SEBASTIAN SHAKESPEARE: The axe factor for Robbie Williams as council cuts down the trees on the singer’s 17th century country estate
Robbie Williams (pictured above) has had his tranquility shattered after the council revealed plans to chop down trees on his land
Given Robbie Williams’s ill-tempered battle with his London neighbour, rock-god Jimmy Page, he must be tempted to seek out the idyllic setting of his country estate, 17th-century Compton Bassett, in Wiltshire.
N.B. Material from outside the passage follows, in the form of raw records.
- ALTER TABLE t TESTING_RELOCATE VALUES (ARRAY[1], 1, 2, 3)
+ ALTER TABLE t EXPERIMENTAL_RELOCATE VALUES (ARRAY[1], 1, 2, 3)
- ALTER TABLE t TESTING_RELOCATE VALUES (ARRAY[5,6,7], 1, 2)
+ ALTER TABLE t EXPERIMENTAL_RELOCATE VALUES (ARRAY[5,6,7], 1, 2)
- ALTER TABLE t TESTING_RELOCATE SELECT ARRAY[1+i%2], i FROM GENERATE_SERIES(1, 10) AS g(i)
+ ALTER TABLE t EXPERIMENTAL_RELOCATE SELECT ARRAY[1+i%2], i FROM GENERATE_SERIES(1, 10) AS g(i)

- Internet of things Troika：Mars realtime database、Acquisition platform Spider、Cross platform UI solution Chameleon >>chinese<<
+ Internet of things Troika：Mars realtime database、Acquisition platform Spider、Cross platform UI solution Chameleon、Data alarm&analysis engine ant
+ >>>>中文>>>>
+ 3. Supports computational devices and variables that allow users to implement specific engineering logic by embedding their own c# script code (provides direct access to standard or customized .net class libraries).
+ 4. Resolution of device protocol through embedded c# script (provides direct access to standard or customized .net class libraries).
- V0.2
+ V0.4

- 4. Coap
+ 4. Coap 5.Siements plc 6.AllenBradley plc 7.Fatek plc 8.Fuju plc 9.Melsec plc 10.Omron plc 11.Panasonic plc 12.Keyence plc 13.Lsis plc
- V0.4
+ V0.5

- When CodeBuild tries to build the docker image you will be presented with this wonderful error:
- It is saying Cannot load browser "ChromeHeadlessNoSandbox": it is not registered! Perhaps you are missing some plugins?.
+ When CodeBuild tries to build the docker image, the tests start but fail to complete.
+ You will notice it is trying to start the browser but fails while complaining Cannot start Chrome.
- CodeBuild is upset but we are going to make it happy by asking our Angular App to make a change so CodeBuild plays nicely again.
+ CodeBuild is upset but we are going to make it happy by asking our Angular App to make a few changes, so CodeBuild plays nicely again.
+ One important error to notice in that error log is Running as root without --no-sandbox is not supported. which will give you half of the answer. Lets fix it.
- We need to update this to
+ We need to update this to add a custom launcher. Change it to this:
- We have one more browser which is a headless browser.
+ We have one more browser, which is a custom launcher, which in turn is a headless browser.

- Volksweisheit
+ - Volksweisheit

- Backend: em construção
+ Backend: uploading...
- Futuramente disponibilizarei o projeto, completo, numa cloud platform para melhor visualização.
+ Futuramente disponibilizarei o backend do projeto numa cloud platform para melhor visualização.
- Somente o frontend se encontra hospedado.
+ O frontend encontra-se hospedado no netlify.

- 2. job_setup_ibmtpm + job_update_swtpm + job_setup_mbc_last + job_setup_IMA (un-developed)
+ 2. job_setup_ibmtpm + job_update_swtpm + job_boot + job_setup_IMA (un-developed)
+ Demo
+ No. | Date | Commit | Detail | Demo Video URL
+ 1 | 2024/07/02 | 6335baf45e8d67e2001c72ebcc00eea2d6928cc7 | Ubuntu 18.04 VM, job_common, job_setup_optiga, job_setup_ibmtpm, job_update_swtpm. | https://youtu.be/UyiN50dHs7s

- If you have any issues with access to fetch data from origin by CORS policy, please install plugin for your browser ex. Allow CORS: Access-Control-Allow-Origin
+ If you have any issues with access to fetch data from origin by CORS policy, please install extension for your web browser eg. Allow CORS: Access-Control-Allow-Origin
But its tranquility has just been shattered, I can disclose, by the howl and growl of chainsaws sent into emergency action this week on the orders of Wiltshire Council.
Alerted by a keen-eyed tree surgeon who spotted five rotten trees — ash, beech and holly — close to a public bridleway on X Factor judge Williams’s land, and aware of threatened winds of up to 50mph, the council sanctioned the trees’ immediate removal.
‘The five were classified as dead and dangerous. Permission to fell was granted within 24 hours,’ says a council spokesman.
Williams’s spokeswoman declines to comment. But the super-crooner is now required to find replacement trees ‘of a suitable species and of similar stature’, and plant them ‘within the first available planting season’.
It is a further lesson in the challenges of country life for Williams, who was brought up in Stoke-on-Trent where his father ran Port Vale FC’s social club.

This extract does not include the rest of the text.